Take down each entry exactly as written.

※

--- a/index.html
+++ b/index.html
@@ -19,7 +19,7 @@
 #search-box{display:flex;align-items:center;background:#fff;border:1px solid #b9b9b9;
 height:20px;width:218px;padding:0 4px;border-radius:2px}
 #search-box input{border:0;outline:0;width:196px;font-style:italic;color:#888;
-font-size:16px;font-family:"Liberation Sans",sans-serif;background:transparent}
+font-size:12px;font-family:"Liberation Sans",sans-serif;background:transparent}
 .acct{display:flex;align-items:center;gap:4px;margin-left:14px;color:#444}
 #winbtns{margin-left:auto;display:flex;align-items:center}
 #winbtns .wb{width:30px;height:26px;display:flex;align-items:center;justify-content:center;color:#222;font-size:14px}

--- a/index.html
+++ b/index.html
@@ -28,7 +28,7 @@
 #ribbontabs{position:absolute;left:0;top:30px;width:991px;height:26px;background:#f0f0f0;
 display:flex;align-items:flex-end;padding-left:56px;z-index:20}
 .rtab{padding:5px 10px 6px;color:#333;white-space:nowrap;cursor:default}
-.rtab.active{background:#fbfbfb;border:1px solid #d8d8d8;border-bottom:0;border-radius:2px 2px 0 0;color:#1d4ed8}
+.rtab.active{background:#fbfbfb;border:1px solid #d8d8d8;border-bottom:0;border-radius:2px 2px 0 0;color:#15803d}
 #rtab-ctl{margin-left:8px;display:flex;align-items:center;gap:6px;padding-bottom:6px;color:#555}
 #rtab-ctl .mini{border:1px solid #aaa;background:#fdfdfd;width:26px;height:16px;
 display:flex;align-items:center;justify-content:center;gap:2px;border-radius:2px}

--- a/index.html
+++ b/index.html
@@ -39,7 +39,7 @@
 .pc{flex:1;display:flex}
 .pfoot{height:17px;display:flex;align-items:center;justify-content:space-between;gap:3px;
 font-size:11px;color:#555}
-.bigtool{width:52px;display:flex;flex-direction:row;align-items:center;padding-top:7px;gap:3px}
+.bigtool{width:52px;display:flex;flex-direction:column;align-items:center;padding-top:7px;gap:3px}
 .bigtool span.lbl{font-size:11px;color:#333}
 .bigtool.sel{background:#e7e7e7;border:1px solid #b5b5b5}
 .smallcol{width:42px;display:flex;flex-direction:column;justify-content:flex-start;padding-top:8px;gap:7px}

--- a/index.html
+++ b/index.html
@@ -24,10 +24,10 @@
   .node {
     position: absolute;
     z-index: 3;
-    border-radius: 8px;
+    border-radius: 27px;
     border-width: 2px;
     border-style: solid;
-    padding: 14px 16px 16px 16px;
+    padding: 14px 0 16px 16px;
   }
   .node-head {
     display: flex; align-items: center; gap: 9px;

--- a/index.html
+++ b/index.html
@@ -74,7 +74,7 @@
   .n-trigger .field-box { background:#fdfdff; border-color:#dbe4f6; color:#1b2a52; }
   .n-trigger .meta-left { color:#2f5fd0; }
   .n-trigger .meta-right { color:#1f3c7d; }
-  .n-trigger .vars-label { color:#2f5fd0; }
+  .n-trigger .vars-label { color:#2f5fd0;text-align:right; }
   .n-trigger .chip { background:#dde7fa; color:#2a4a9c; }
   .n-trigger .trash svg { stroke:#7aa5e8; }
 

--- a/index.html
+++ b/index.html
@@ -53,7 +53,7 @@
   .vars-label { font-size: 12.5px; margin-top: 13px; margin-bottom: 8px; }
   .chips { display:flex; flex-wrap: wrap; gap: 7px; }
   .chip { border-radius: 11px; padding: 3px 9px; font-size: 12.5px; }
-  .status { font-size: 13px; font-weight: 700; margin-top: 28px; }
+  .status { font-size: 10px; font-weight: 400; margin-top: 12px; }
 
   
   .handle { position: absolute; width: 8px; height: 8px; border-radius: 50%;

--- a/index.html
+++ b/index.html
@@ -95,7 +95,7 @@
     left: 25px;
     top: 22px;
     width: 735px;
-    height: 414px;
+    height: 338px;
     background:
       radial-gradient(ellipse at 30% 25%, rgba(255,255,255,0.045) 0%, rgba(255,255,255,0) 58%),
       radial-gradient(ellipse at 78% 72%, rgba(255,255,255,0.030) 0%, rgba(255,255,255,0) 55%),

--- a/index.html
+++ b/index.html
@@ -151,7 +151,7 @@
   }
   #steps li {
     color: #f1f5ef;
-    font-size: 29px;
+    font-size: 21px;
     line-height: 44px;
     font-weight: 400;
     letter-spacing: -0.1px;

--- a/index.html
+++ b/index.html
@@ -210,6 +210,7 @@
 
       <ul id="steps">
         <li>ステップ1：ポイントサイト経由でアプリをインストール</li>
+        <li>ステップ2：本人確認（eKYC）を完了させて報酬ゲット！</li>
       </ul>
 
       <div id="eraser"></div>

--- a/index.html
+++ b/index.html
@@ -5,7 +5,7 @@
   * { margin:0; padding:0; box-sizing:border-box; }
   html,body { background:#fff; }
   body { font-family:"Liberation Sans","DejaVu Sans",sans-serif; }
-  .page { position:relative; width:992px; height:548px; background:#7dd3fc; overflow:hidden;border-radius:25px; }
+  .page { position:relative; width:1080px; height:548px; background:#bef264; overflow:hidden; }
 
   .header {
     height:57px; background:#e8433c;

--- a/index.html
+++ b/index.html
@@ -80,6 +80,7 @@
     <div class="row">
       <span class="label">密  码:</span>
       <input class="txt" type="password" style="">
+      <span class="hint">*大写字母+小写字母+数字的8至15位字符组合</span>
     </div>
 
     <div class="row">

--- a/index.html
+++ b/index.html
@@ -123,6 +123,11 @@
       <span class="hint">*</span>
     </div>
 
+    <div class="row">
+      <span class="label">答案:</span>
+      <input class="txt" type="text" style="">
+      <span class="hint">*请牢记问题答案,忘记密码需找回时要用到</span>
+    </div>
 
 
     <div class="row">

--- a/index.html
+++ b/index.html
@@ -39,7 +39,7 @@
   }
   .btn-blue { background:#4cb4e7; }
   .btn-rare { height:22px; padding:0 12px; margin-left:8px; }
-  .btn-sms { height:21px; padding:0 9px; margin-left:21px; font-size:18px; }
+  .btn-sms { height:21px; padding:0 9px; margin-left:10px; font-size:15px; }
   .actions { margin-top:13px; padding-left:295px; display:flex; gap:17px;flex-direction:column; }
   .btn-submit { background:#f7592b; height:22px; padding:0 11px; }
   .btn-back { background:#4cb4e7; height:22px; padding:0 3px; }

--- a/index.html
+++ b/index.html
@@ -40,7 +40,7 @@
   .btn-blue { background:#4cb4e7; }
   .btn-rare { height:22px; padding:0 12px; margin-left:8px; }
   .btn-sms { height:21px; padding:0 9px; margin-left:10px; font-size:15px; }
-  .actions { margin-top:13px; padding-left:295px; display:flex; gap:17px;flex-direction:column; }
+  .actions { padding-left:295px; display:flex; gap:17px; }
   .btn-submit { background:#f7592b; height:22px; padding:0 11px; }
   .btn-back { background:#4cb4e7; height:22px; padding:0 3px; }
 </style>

※

ANSWER SECTION:
--- a/index.html
+++ b/index.html
@@ -19,7 +19,7 @@
 #search-box{display:flex;align-items:center;background:#fff;border:1px solid #b9b9b9;
 height:20px;width:218px;padding:0 4px;border-radius:2px}
 #search-box input{border:0;outline:0;width:196px;font-style:italic;color:#888;
-font-size:16px;font-family:"Liberation Sans",sans-serif;background:transparent}
+font-size:12px;font-family:"Liberation Sans",sans-serif;background:transparent}
 .acct{display:flex;align-items:center;gap:4px;margin-left:14px;color:#444}
 #winbtns{margin-left:auto;display:flex;align-items:center}
 #winbtns .wb{width:30px;height:26px;display:flex;align-items:center;justify-content:center;color:#222;font-size:14px}

--- a/index.html
+++ b/index.html
@@ -28,7 +28,7 @@
 #ribbontabs{position:absolute;left:0;top:30px;width:991px;height:26px;background:#f0f0f0;
 display:flex;align-items:flex-end;padding-left:56px;z-index:20}
 .rtab{padding:5px 10px 6px;color:#333;white-space:nowrap;cursor:default}
-.rtab.active{background:#fbfbfb;border:1px solid #d8d8d8;border-bottom:0;border-radius:2px 2px 0 0;color:#1d4ed8}
+.rtab.active{background:#fbfbfb;border:1px solid #d8d8d8;border-bottom:0;border-radius:2px 2px 0 0;color:#15803d}
 #rtab-ctl{margin-left:8px;display:flex;align-items:center;gap:6px;padding-bottom:6px;color:#555}
 #rtab-ctl .mini{border:1px solid #aaa;background:#fdfdfd;width:26px;height:16px;
 display:flex;align-items:center;justify-content:center;gap:2px;border-radius:2px}

--- a/index.html
+++ b/index.html
@@ -39,7 +39,7 @@
 .pc{flex:1;display:flex}
 .pfoot{height:17px;display:flex;align-items:center;justify-content:space-between;gap:3px;
 font-size:11px;color:#555}
-.bigtool{width:52px;display:flex;flex-direction:row;align-items:center;padding-top:7px;gap:3px}
+.bigtool{width:52px;display:flex;flex-direction:column;align-items:center;padding-top:7px;gap:3px}
 .bigtool span.lbl{font-size:11px;color:#333}
 .bigtool.sel{background:#e7e7e7;border:1px solid #b5b5b5}
 .smallcol{width:42px;display:flex;flex-direction:column;justify-content:flex-start;padding-top:8px;gap:7px}

--- a/index.html
+++ b/index.html
@@ -24,10 +24,10 @@
   .node {
     position: absolute;
     z-index: 3;
-    border-radius: 8px;
+    border-radius: 27px;
     border-width: 2px;
     border-style: solid;
-    padding: 14px 16px 16px 16px;
+    padding: 14px 0 16px 16px;
   }
   .node-head {
     display: flex; align-items: center; gap: 9px;

--- a/index.html
+++ b/index.html
@@ -74,7 +74,7 @@
   .n-trigger .field-box { background:#fdfdff; border-color:#dbe4f6; color:#1b2a52; }
   .n-trigger .meta-left { color:#2f5fd0; }
   .n-trigger .meta-right { color:#1f3c7d; }
-  .n-trigger .vars-label { color:#2f5fd0; }
+  .n-trigger .vars-label { color:#2f5fd0;text-align:right; }
   .n-trigger .chip { background:#dde7fa; color:#2a4a9c; }
   .n-trigger .trash svg { stroke:#7aa5e8; }
 

--- a/index.html
+++ b/index.html
@@ -53,7 +53,7 @@
   .vars-label { font-size: 12.5px; margin-top: 13px; margin-bottom: 8px; }
   .chips { display:flex; flex-wrap: wrap; gap: 7px; }
   .chip { border-radius: 11px; padding: 3px 9px; font-size: 12.5px; }
-  .status { font-size: 13px; font-weight: 700; margin-top: 28px; }
+  .status { font-size: 10px; font-weight: 400; margin-top: 12px; }
 
   
   .handle { position: absolute; width: 8px; height: 8px; border-radius: 50%;

--- a/index.html
+++ b/index.html
@@ -95,7 +95,7 @@
     left: 25px;
     top: 22px;
     width: 735px;
-    height: 414px;
+    height: 338px;
     background:
       radial-gradient(ellipse at 30% 25%, rgba(255,255,255,0.045) 0%, rgba(255,255,255,0) 58%),
       radial-gradient(ellipse at 78% 72%, rgba(255,255,255,0.030) 0%, rgba(255,255,255,0) 55%),

--- a/index.html
+++ b/index.html
@@ -151,7 +151,7 @@
   }
   #steps li {
     color: #f1f5ef;
-    font-size: 29px;
+    font-size: 21px;
     line-height: 44px;
     font-weight: 400;
     letter-spacing: -0.1px;

--- a/index.html
+++ b/index.html
@@ -210,6 +210,7 @@
 
       <ul id="steps">
         <li>ステップ1：ポイントサイト経由でアプリをインストール</li>
+        <li>ステップ2：本人確認（eKYC）を完了させて報酬ゲット！</li>
       </ul>
 
       <div id="eraser"></div>

--- a/index.html
+++ b/index.html
@@ -5,7 +5,7 @@
   * { margin:0; padding:0; box-sizing:border-box; }
   html,body { background:#fff; }
   body { font-family:"Liberation Sans","DejaVu Sans",sans-serif; }
-  .page { position:relative; width:992px; height:548px; background:#7dd3fc; overflow:hidden;border-radius:25px; }
+  .page { position:relative; width:1080px; height:548px; background:#bef264; overflow:hidden; }
 
   .header {
     height:57px; background:#e8433c;

--- a/index.html
+++ b/index.html
@@ -80,6 +80,7 @@
     <div class="row">
       <span class="label">密  码:</span>
       <input class="txt" type="password" style="">
+      <span class="hint">*大写字母+小写字母+数字的8至15位字符组合</span>
     </div>
 
     <div class="row">

--- a/index.html
+++ b/index.html
@@ -123,6 +123,11 @@
       <span class="hint">*</span>
     </div>
 
+    <div class="row">
+      <span class="label">答案:</span>
+      <input class="txt" type="text" style="">
+      <span class="hint">*请牢记问题答案,忘记密码需找回时要用到</span>
+    </div>
 
 
     <div class="row">

--- a/index.html
+++ b/index.html
@@ -39,7 +39,7 @@
   }
   .btn-blue { background:#4cb4e7; }
   .btn-rare { height:22px; padding:0 12px; margin-left:8px; }
-  .btn-sms { height:21px; padding:0 9px; margin-left:21px; font-size:18px; }
+  .btn-sms { height:21px; padding:0 9px; margin-left:10px; font-size:15px; }
   .actions { margin-top:13px; padding-left:295px; display:flex; gap:17px;flex-direction:column; }
   .btn-submit { background:#f7592b; height:22px; padding:0 11px; }
   .btn-back { background:#4cb4e7; height:22px; padding:0 3px; }

--- a/index.html
+++ b/index.html
@@ -40,7 +40,7 @@
   .btn-blue { background:#4cb4e7; }
   .btn-rare { height:22px; padding:0 12px; margin-left:8px; }
   .btn-sms { height:21px; padding:0 9px; margin-left:10px; font-size:15px; }
-  .actions { margin-top:13px; padding-left:295px; display:flex; gap:17px;flex-direction:column; }
+  .actions { padding-left:295px; display:flex; gap:17px; }
   .btn-submit { background:#f7592b; height:22px; padding:0 11px; }
   .btn-back { background:#4cb4e7; height:22px; padding:0 3px; }
 </style>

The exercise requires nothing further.